Do we need police certificate from country of origin only or from all the countries where applicant have lived for more than 12 months since the age of 18 yrs?? 

Let me know if you have information abt this. Thanks!


----------



## IndianinSA (Apr 15, 2013)

March21 said:


> Do we need police certificate from country of origin only or from all the countries where applicant have lived for more than 12 months since the age of 18 yrs??
> 
> Let me know if you have information abt this. Thanks!
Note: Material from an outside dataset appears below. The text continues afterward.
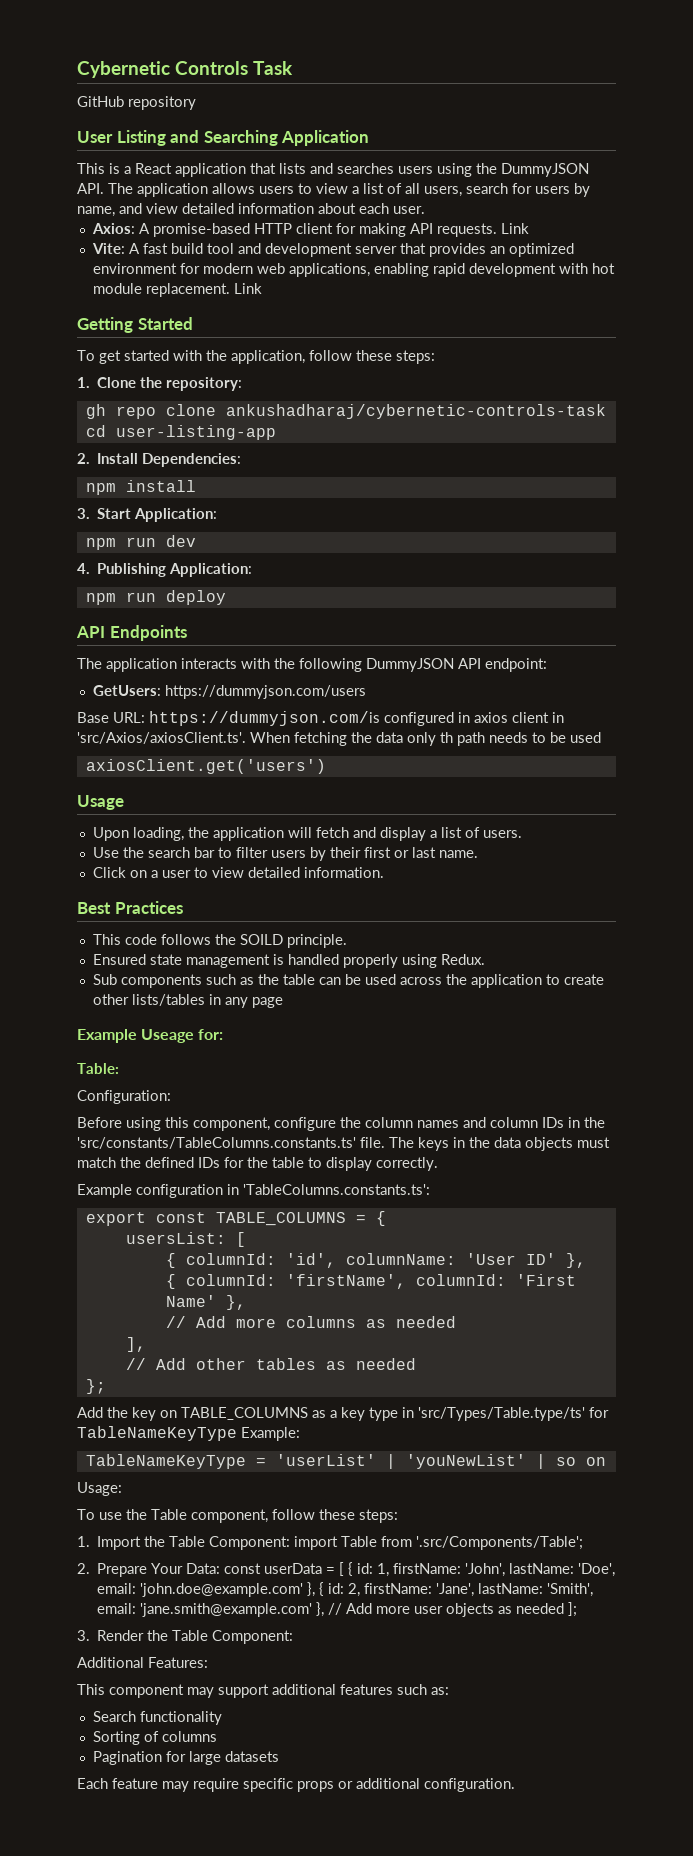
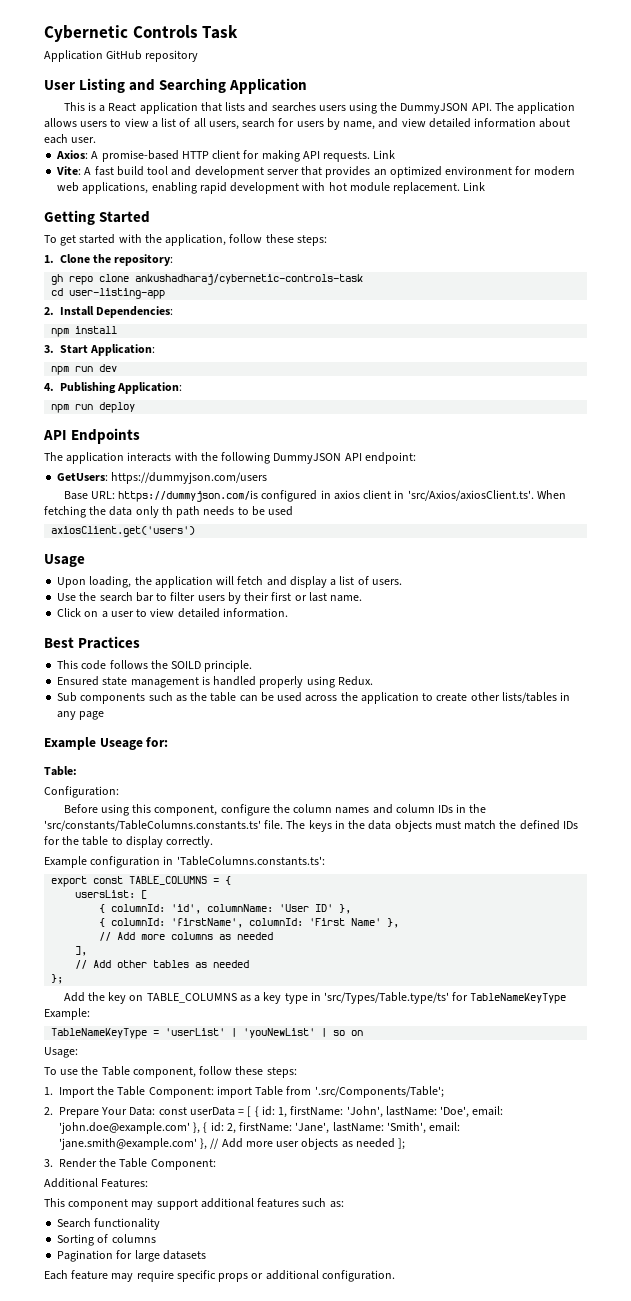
- GitHub repository
+ Application GitHub repository

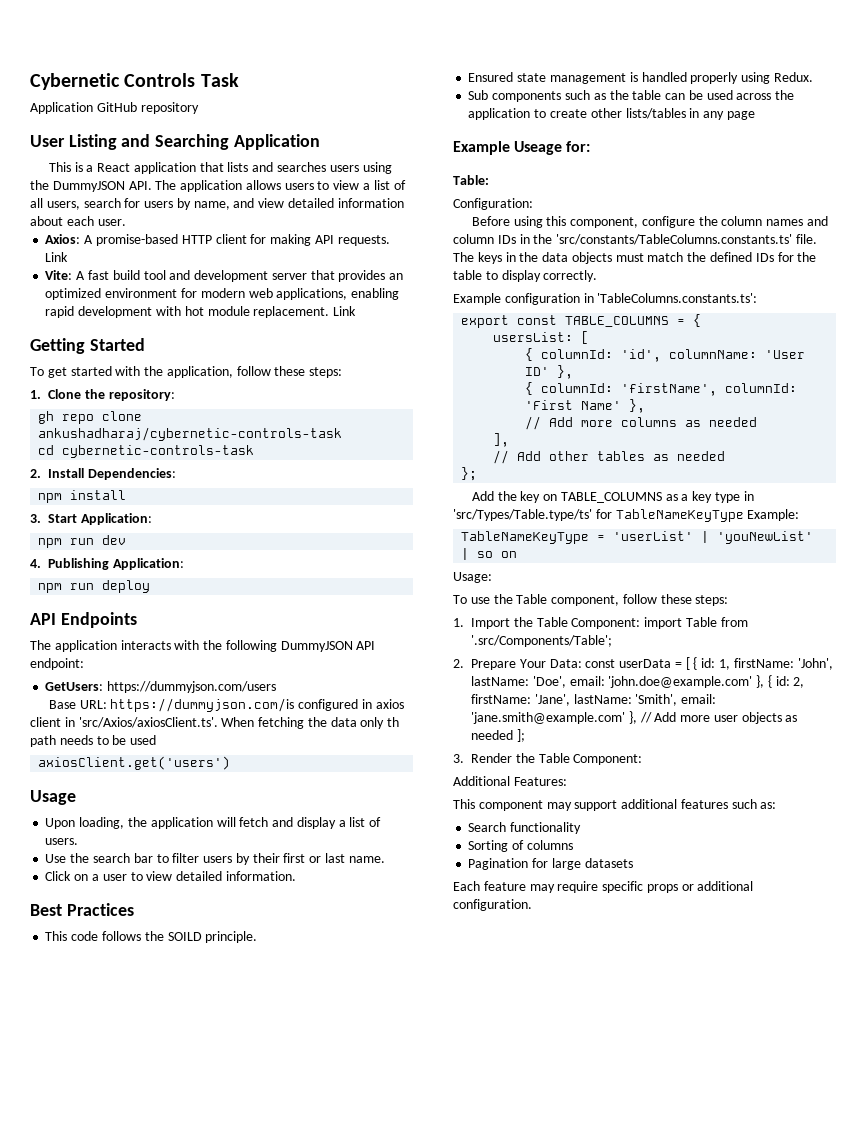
- cd user-listing-app
+ cd cybernetic-controls-task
The South African home affairs website says that you need it from all countries where the applicant have lived for more than 12 months since turning 18. See under work permits on their web page under Immigration/ type of temporary permits


----------



## March21 (Mar 31, 2013)

IndianinSA said:


> The South African home affairs website says that you need it from all countries where the applicant have lived for more than 12 months since turning 18. See under work permits on their web page under Immigration/ type of temporary permits


Yes i had seen that, just wanted to confirm.
Thanks!


----------



## sureshrajan47 (Jun 13, 2013)

Hi All

I need a suggestion from the forum members. 

I have obtained the PCC from Chennai and had submitted to an agent under the direction from Company to get MEA attestation and legalization from Brazil Embassy. 

However I heard today from the agent that my PCC was misplaced by the Brazil Embassy and had been asked to obtain either a duplicate copy or a new one. 

Is it possible to apply for a copy of the PCC as I already have the PCC no. with me.


----------



## March21 (Mar 31, 2013)

sureshrajan47 said:


> Hi All
> 
> I need a suggestion from the forum members.
> 
> ...


My guess is there shouldn't be any problem in getting the duplicate PCC.


----------



## megnathreddy (Jul 30, 2013)

IndianinSA said:


> The South African home affairs website says that you need it from all countries where the applicant have lived for more than 12 months since turning 18. See under work permits on their web page under Immigration/ type of temporary permits


Could you please let us know if we need to get pcc even if there is a break of 20 days in 12 month. For example i have stayed in SA from jan 1 2011 to december 31 2012 and was not in SA for a period of 20 days in month of june, will this still require a pcc from south africa to go to Australia


----------



## ashwini tyagi (May 24, 2015)

*PCC for South Africa*

Hi,

I have a quick query regarding PCC.

Right now I am in Denmark. Is it possible to get PCC from India here in Denmark,which is required for South Africa work permit ? Or I have to get it from India only.

Quick reply will be highly appricaiated.

Regards,
Ashwini Tyagi


----------



## LegalMan (Dec 26, 2012)

Hi Ashwini, 

Yes, you do need a police clearance and I suggest you contact the Indian Embassy in Denmark to gve you advice on how to proceed with a pcc from India.


----------



## Salini arun (Jan 4, 2016)

I was in South Africa now I am in india .my South African permit expired.now I want South African pcc for applying South African permit.how can I get it?


----------